▸ **Try it**:
Note each line of the listing that contains the string "REGLETTE", and copy it.

▸ **Supplied material**:
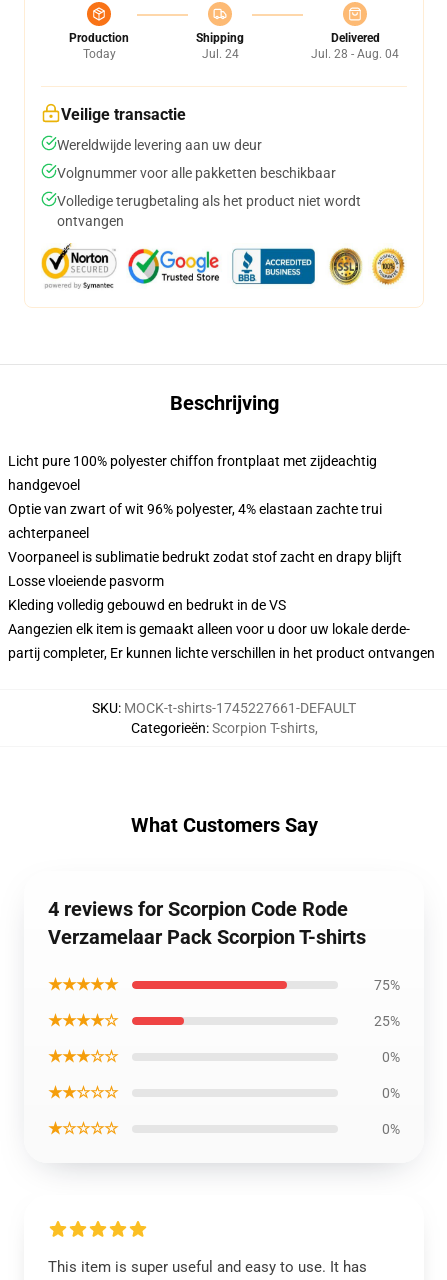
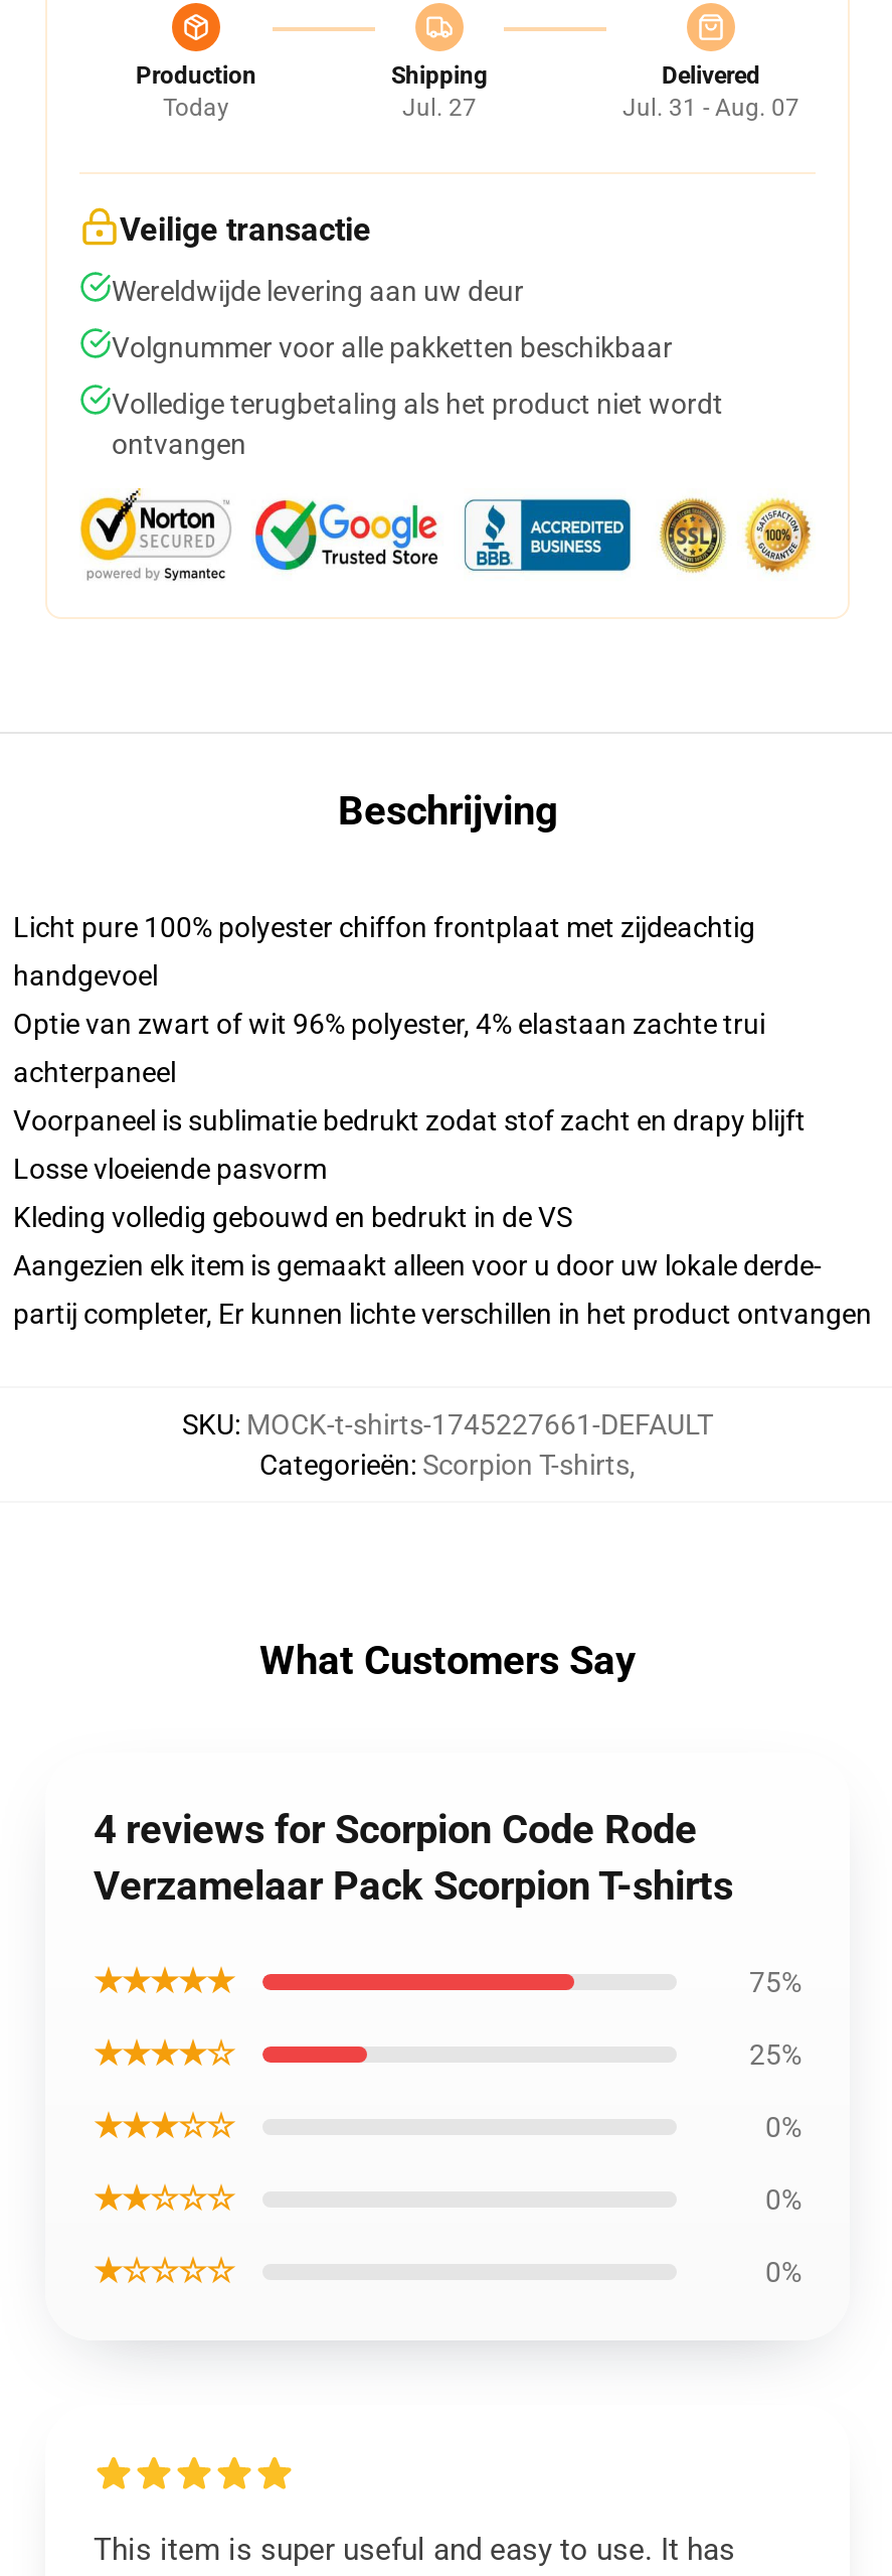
[202,47,238,61] Jul. 24 -> [402,94,477,122] Jul. 27
[311,47,399,61] Jul. 28 - Aug. 04 -> [622,94,799,122] Jul. 31 - Aug. 07

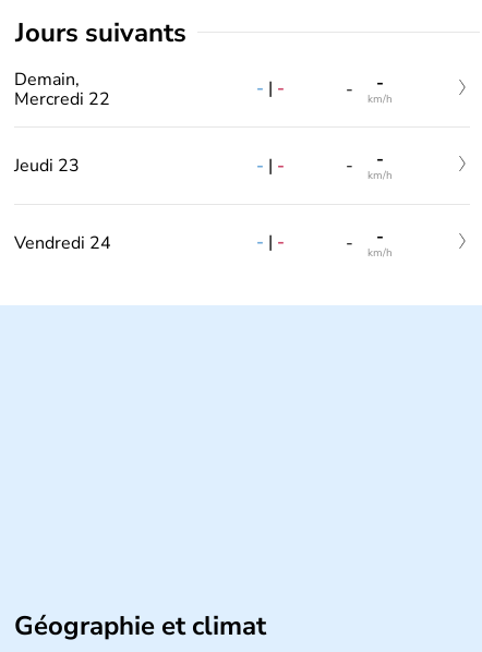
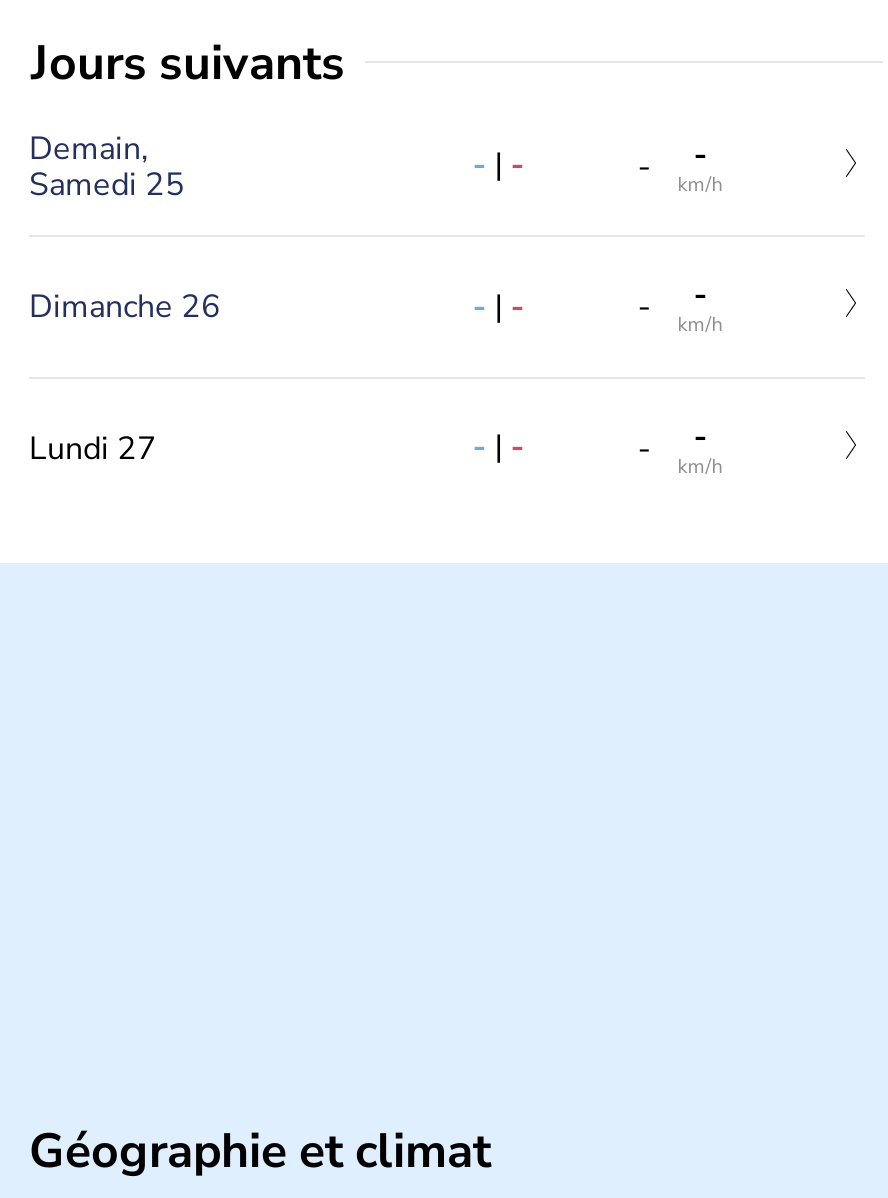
[14,87,110,111] Mercredi 22 -> [29,162,185,206] Samedi 25
[14,154,80,178] Jeudi 23 -> [29,285,221,329] Dimanche 26
[14,231,111,255] Vendredi 24 -> [29,427,157,471] Lundi 27

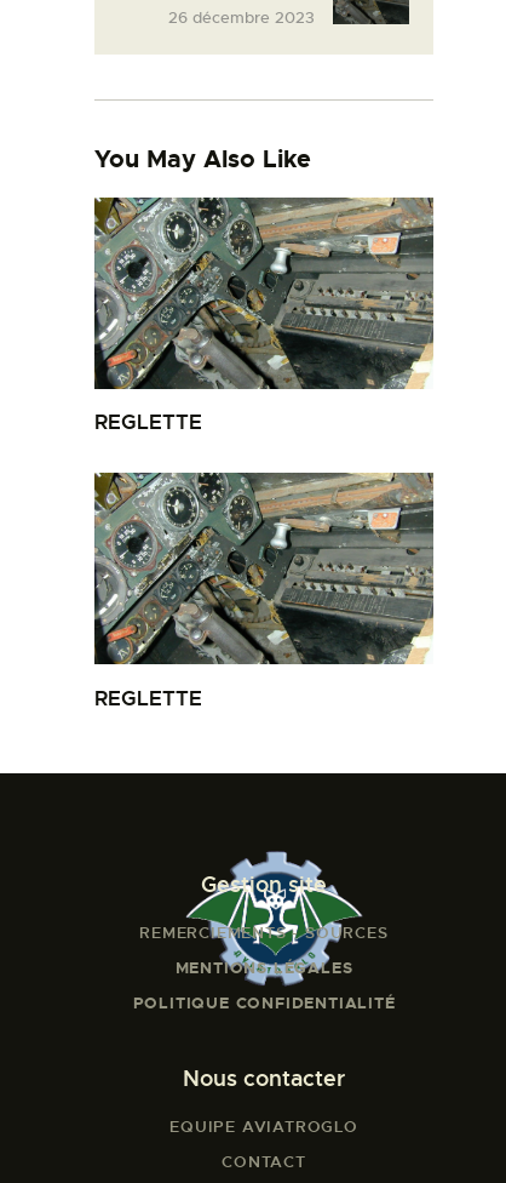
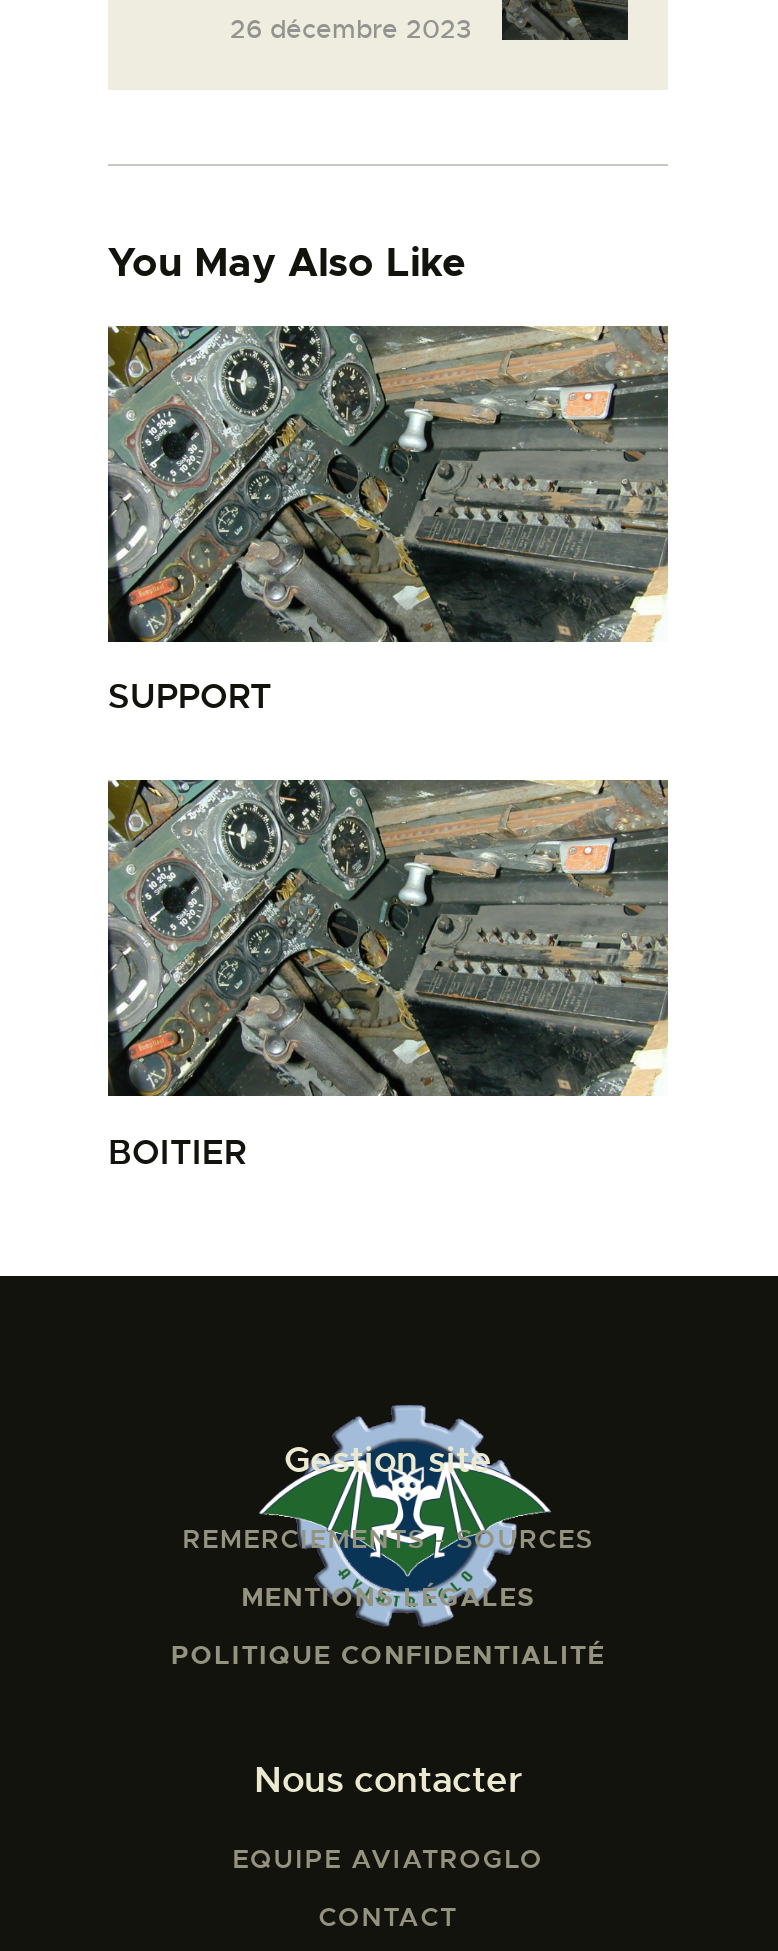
[94,409,202,436] REGLETTE -> [108,675,272,719] SUPPORT
[94,684,202,711] REGLETTE -> [108,1129,246,1173] BOITIER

▸ **The answer**:
[94,409,202,436] REGLETTE -> [108,675,272,719] SUPPORT
[94,684,202,711] REGLETTE -> [108,1129,246,1173] BOITIER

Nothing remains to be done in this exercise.